START RECORDS TO PROCESS

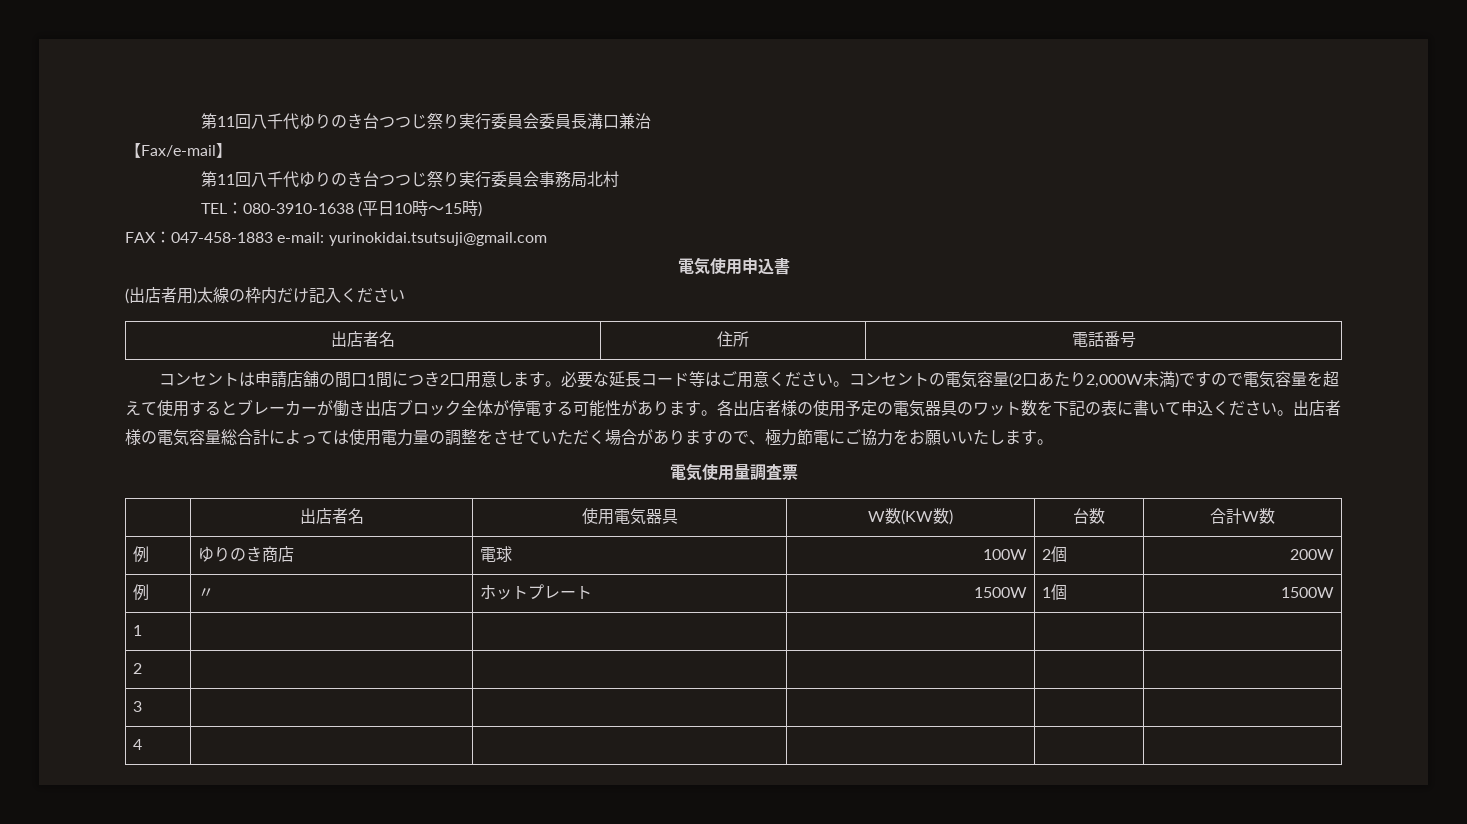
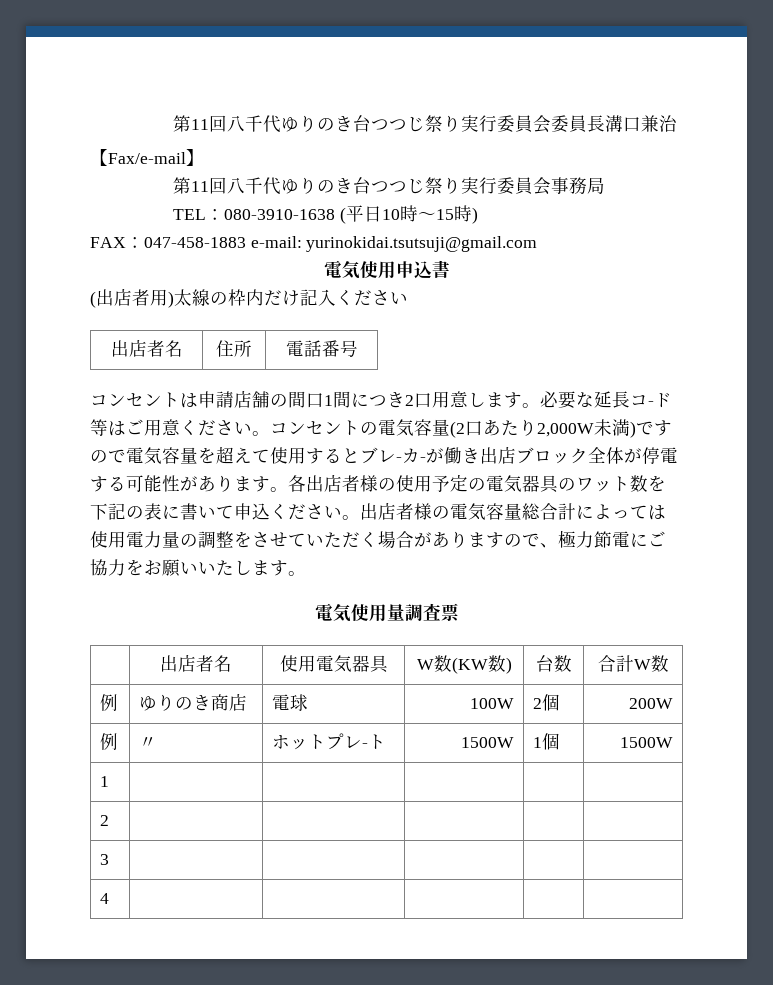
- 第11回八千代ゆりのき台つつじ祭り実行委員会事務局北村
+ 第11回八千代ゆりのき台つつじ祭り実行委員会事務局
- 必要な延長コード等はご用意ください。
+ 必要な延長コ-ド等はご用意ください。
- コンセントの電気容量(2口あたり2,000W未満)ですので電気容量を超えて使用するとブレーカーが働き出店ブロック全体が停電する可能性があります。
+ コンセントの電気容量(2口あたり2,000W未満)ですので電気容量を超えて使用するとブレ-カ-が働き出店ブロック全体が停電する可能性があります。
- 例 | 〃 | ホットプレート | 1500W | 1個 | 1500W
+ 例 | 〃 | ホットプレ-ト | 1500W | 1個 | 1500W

END RECORDS TO PROCESS

WORK ORDER
Every line that includes "コンセントの電気容量" must be copied from the material above.

TASK SOLUTION
- コンセントの電気容量(2口あたり2,000W未満)ですので電気容量を超えて使用するとブレーカーが働き出店ブロック全体が停電する可能性があります。
+ コンセントの電気容量(2口あたり2,000W未満)ですので電気容量を超えて使用するとブレ-カ-が働き出店ブロック全体が停電する可能性があります。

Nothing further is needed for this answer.